Screenshot and code edit data:

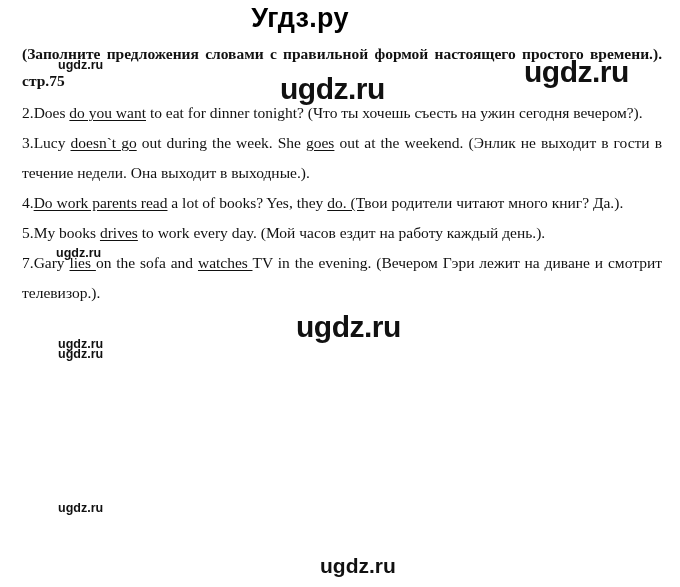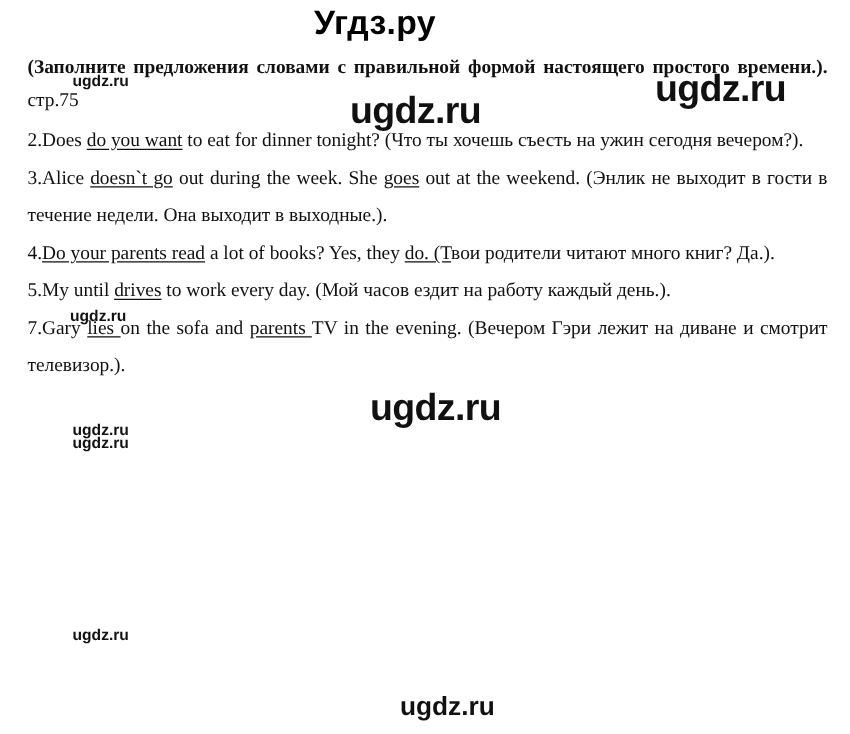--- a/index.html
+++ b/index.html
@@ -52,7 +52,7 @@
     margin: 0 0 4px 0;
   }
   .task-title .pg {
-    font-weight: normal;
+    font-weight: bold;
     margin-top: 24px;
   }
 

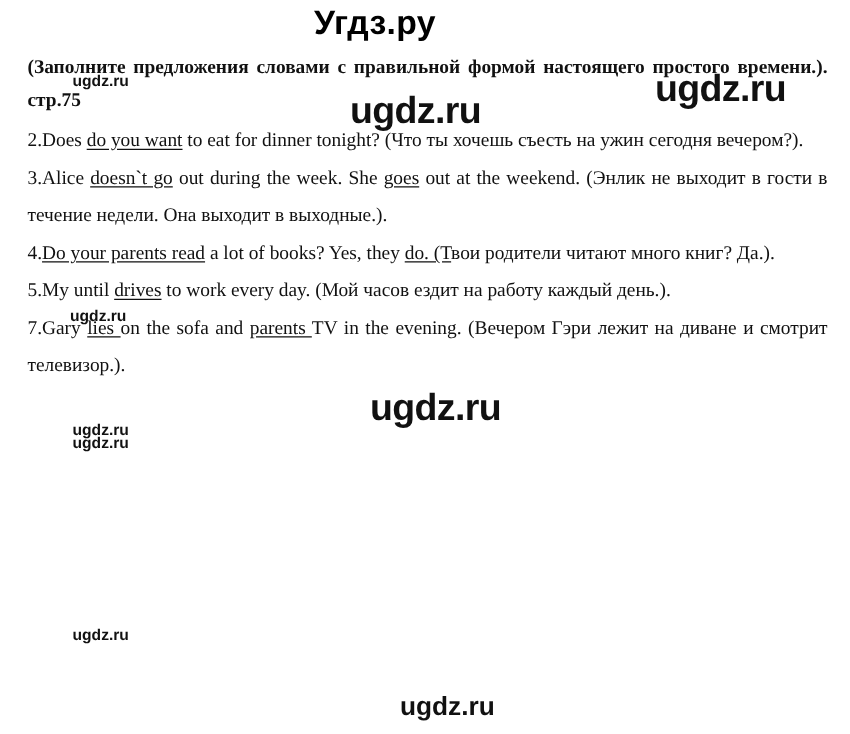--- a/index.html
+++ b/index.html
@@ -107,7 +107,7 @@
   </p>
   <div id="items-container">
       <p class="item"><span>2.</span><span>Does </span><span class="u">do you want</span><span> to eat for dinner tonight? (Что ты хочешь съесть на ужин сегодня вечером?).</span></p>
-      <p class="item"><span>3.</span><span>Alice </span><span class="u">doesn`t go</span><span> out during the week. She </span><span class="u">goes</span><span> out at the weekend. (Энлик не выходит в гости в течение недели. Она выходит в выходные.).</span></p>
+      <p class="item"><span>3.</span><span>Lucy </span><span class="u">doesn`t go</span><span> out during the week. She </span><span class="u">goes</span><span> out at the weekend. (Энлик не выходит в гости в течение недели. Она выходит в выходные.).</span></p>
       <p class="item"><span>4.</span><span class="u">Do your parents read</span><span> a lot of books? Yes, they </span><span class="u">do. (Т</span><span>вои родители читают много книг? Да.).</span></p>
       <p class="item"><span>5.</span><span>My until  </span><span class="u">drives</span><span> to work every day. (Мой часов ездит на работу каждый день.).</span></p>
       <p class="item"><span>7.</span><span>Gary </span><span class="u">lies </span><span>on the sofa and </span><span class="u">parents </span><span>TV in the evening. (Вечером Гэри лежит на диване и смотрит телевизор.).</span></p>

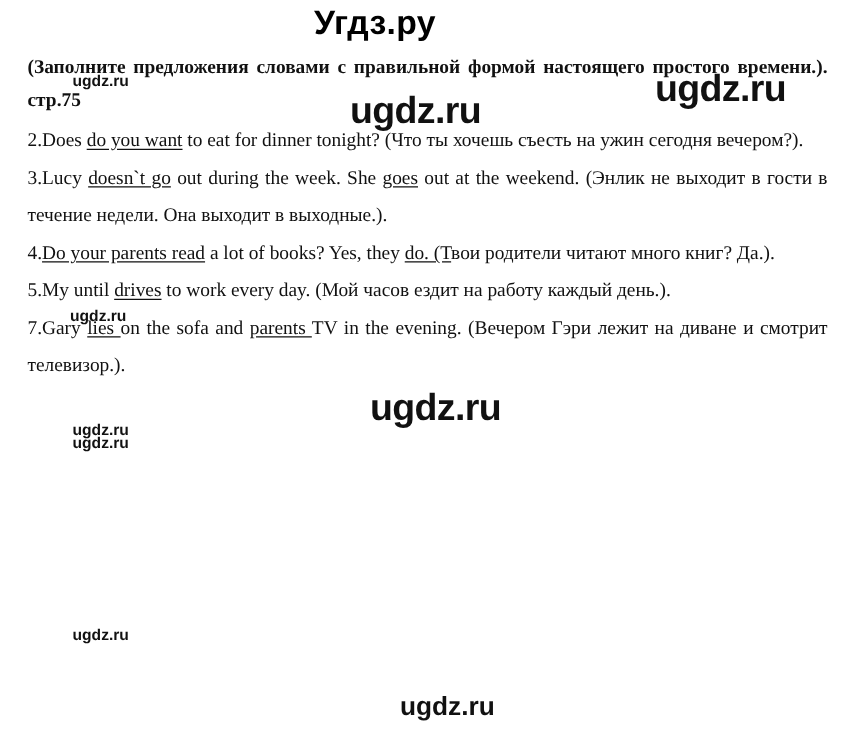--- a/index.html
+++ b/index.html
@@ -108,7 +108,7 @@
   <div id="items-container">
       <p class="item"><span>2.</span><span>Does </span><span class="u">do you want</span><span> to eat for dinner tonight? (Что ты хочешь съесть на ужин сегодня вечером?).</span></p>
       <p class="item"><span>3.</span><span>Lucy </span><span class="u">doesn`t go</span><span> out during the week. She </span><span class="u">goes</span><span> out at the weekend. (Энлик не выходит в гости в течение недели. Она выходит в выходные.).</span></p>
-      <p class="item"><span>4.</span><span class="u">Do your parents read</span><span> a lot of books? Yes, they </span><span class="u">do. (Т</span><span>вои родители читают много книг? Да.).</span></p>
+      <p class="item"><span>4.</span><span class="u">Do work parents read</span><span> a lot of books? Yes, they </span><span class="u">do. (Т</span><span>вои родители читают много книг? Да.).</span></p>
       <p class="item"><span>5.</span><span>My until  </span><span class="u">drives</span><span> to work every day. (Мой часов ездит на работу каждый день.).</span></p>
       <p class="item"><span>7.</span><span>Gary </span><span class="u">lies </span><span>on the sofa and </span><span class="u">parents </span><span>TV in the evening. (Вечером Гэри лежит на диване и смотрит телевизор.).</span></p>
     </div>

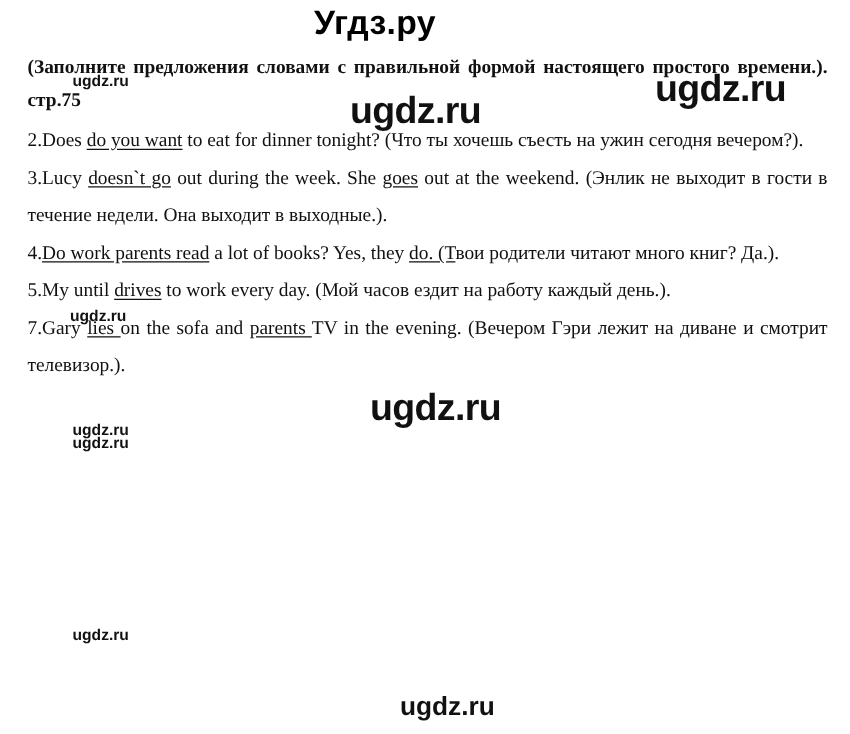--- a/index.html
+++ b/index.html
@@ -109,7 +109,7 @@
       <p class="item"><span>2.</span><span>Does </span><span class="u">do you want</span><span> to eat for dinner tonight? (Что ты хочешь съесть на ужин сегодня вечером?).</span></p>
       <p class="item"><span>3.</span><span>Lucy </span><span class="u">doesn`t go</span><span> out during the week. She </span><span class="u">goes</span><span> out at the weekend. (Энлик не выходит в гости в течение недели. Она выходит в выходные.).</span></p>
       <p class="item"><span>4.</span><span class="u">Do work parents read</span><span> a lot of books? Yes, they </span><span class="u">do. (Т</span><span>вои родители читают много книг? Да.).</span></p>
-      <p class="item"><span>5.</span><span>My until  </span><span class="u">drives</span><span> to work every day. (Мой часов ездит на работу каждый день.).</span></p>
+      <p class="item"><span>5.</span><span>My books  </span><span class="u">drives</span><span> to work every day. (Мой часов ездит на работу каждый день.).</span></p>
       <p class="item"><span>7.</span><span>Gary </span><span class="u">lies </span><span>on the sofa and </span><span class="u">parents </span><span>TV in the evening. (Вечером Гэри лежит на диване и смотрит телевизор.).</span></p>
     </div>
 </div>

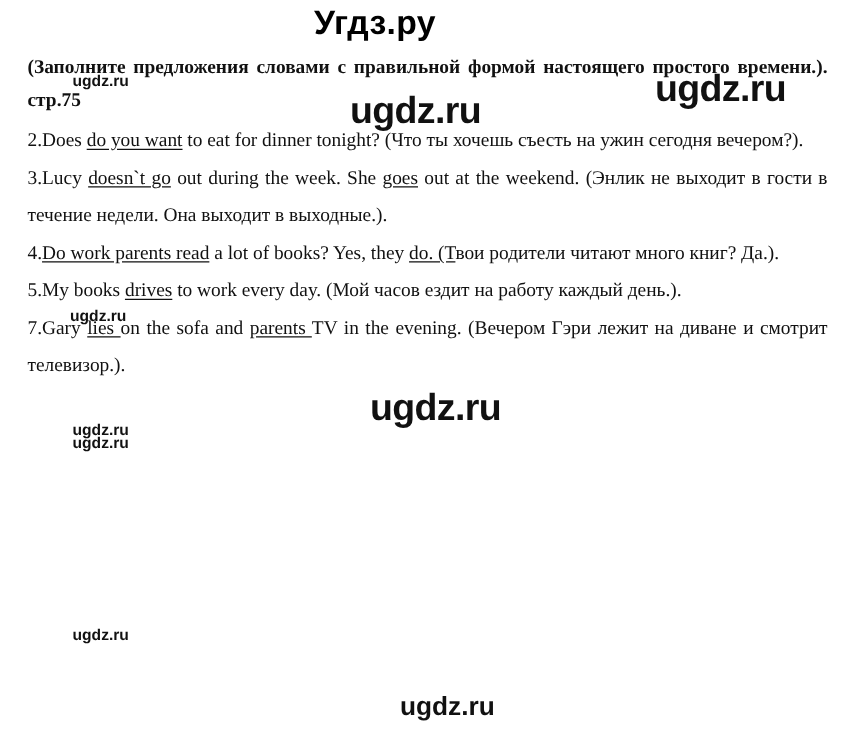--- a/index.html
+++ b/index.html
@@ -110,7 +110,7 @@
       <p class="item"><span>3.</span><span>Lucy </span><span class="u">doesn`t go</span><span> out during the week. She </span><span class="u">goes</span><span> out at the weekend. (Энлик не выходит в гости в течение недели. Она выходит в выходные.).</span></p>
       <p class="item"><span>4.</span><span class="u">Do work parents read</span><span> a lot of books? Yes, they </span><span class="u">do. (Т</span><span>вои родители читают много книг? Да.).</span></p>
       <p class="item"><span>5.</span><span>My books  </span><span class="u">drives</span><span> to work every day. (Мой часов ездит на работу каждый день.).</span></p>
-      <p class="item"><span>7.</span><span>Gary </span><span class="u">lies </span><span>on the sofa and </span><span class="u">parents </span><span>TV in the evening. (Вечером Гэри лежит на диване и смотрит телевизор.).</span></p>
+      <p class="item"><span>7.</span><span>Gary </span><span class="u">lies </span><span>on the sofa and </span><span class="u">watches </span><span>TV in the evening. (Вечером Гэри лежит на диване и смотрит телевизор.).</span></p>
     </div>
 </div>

* * *

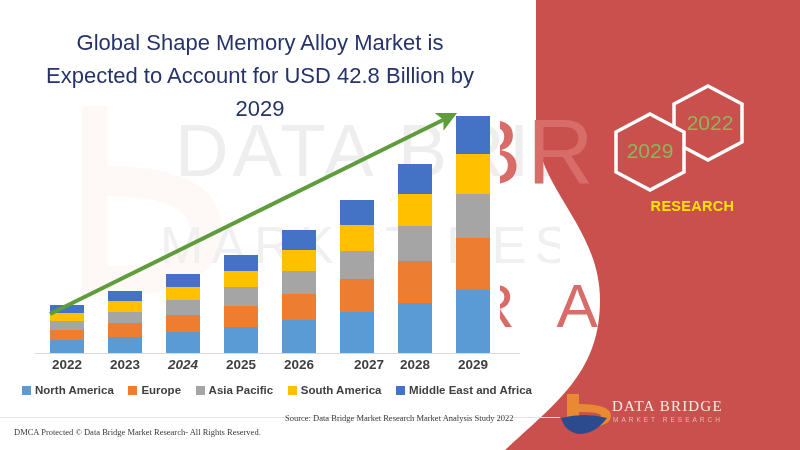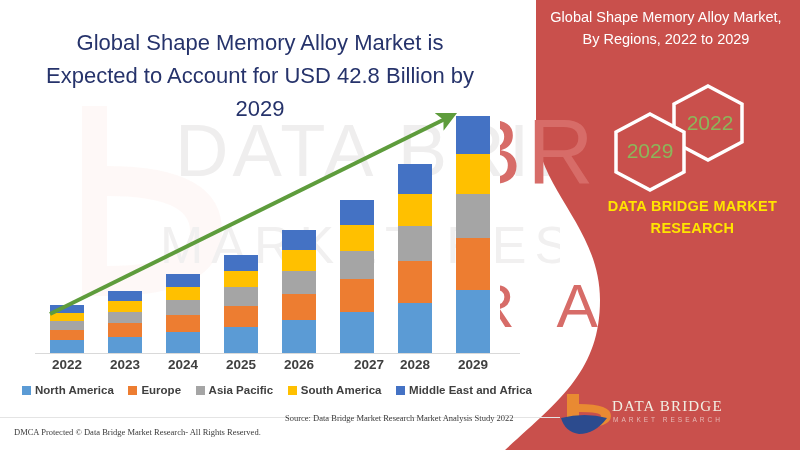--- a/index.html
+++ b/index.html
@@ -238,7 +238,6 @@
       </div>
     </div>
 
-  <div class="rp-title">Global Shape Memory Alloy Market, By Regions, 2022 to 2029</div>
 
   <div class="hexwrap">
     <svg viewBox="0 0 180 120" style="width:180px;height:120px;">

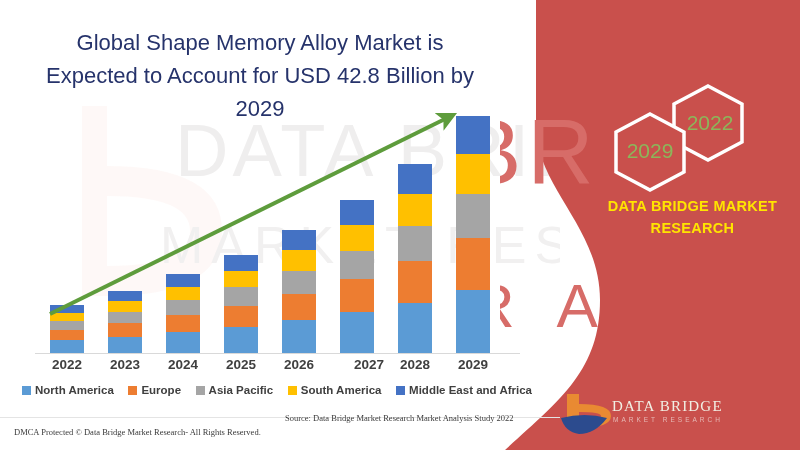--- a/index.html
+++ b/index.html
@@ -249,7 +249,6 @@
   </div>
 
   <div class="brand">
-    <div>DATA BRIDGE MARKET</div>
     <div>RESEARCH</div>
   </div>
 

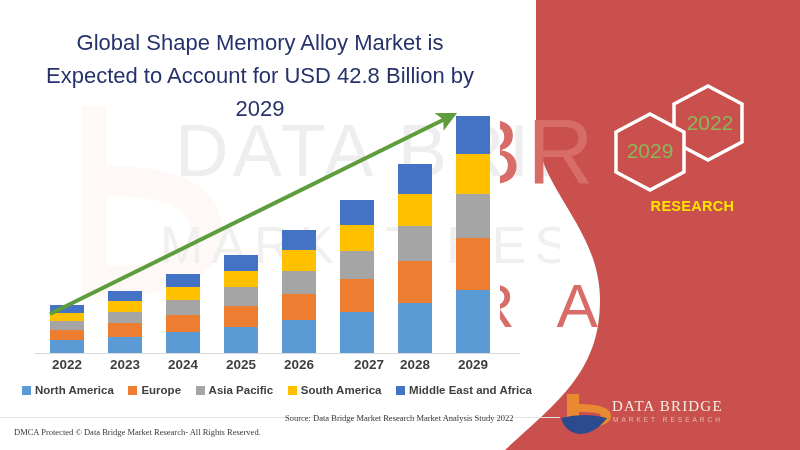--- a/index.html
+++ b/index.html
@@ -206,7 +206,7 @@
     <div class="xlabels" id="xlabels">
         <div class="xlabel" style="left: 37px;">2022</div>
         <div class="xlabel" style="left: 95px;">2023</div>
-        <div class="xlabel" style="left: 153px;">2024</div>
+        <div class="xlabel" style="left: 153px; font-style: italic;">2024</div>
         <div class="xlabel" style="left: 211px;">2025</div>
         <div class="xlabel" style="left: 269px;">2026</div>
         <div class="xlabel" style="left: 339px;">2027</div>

# [TASK PROMPT]
Looking at the entries above, count each line that includes the string "title" and give only the total.

# [WRITTEN SOLUTION]
2